Reminds me of the old conundrum about the counterfeit $20 bill, which was counterfeited by Andy Warhol, except he forged Pablo Picasso's signature in the corner...
posted by rifflesby at 10:08 PM on March 27, 2010 [3 favorites]


That's what you get for treating it like stocks n' bonds!
posted by swooz at 10:15 PM on March 27, 2010


Most experts in this sort of investment strategy advise you to buy work that you love and wouldn't mind hanging on your wall for decades.

Isn't that how we (older people) buy CDs? (Meaning music.)

If you get lucky, fine. I had some friends who had a fondness for old hand-colored B&Ws. People with money started liking them too, so they were able to buy a East Village apartment whose neighborhood isn't quite as scuzzy as it was twenty years ago.

Art-trading isn't any safer than tech-stock trading or anything else you could pull out of a hat.

The confluence of art (music, dance, visual art, film, etc.) and commerce has a centuries-long rankish smell about it. Do as thou will, I suppose. Oh, and caveat emptor, yeah. It's all a little sad, really, for artists. Except for - or especially for - punching dolls like Kenny G and Thomas Kincaide, there is something unholy about the art/money interface. The old links between the rich and the powerful and the artists has usually been a perverted one, at least for those of us who think artists have a special gift, whether acquired through the Muse or through training and practice.
posted by kozad at 10:48 PM on March 27, 2010 [1 favorite]


What if I got a living artist to sign a still wet painting that was a forgery, by holding a gun to his head? Would that be art?

Yes, performance art. Do it on your unmade bed and you can probably sell it to the guys who purchased the at sign.
posted by Dr Dracator at 11:08 PM on March 27, 2010


Go! It' s to living piece of performance art. The Forum! It goes! It' living part of the S.A of the performance art. the tribune! I consider all that it sends after me to be the actors in my new called installation: Contours of people of contours! Is what I hardly art scriv? What approximately the artists whom they make to sign them others to make paintings and then. It is quell' art? What if it will convince a living artist to sign a painting still bathed that it was a false one, from the estate a gun to its head? That would be art? Thus lascilo they obtain this right. Art that is an exact copy dell' other art isn' art of t? Then what is it? If I have a copy of Give them and a letter dell' authenticity that is false a perfect one, is quell' art?
posted by Splunge at 11:31 PM on March 27, 2010 [2 favorites]

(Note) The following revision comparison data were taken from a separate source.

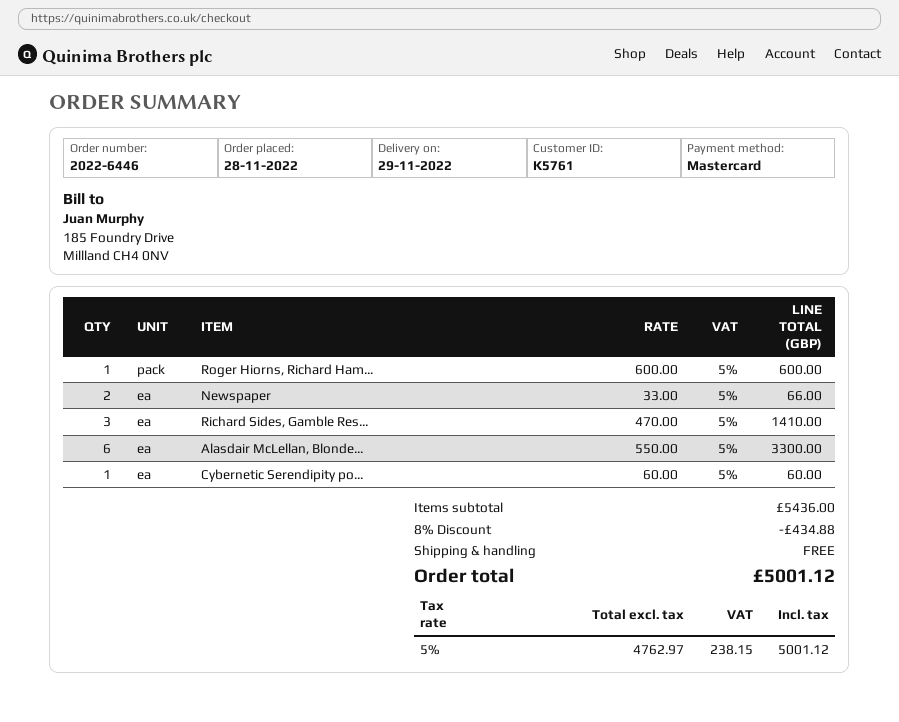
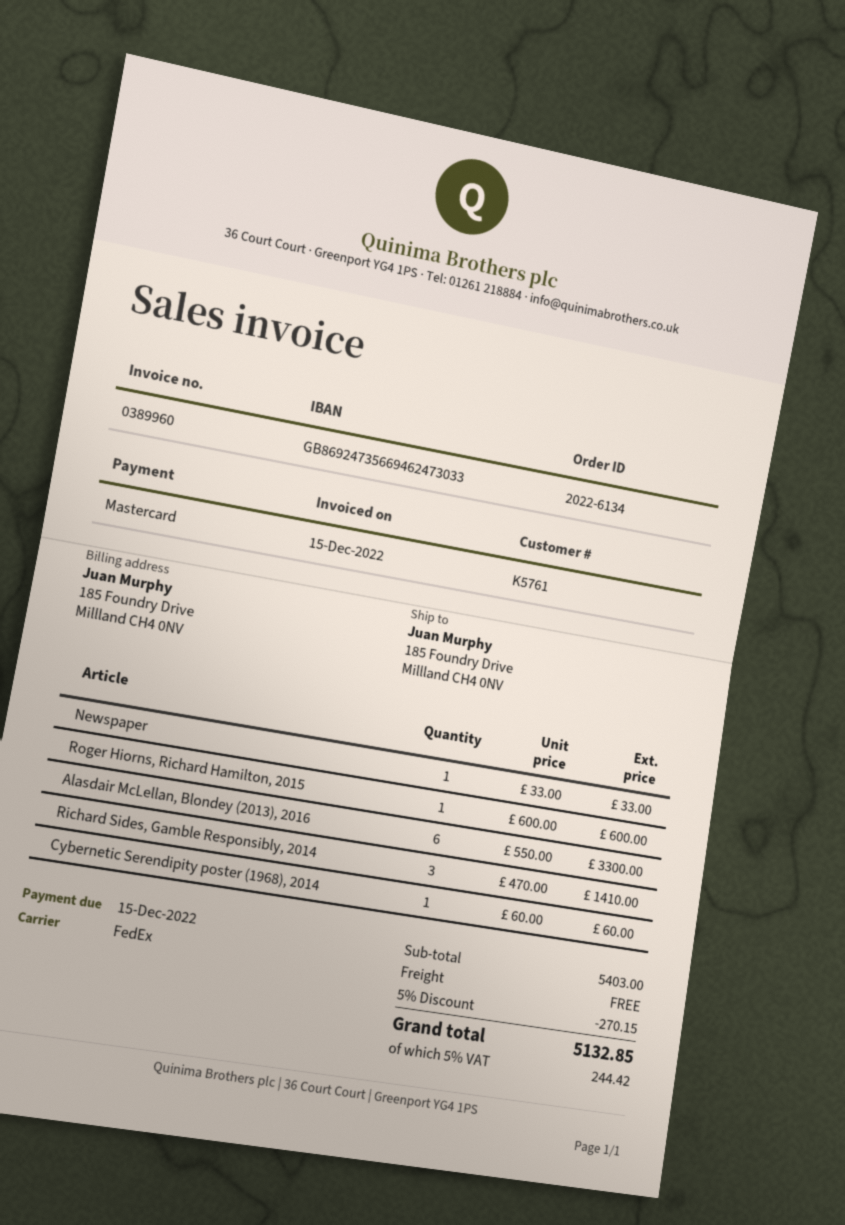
order number: 2022-6446 -> 2022-6134
Newspaper: 2 x 33.00 = 66.00 -> 1 x 33.00 = 33.00
subtotal: 5436.00 -> 5403.00
discount: 8% = 434.88 -> 5% = 270.15
tax: 5% = 238.15 -> 5% = 244.42
total: 5001.12 -> 5132.85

I guess I'm not the only one getting those emails from Cornelious Zavala and Bertolithia Jameson.
posted by sallybrown at 11:43 PM on March 27, 2010


Mine was from Kathy Acker.
posted by Splunge at 1:20 AM on March 28, 2010


It just so happens that I do own a Dali print ...(&c)

the later dali prints are an interesting case...he went quite senile and (at the urging of some unscrupulous agents) signed a very large number of blank sheets of paper. the prints made on these sheets were generally of very low quality, would never have been approved of by the artist, and were mostly made after his death. as a result, their existence has seriously devalued all of dali's prints, even very high-quality ones made by the artist earlier in his career. (not that prints ever have anywhere near the value of original works like paintings, or even drawings). A 'certificate of authenticity' is almost always quite the opposite: a clear indication that the work was made by someone else.
posted by sexyrobot at 1:42 AM on March 28, 2010


This is why people should buy my art now before it devalues any further.
posted by loquacious at 3:21 AM on March 28, 2010 [1 favorite]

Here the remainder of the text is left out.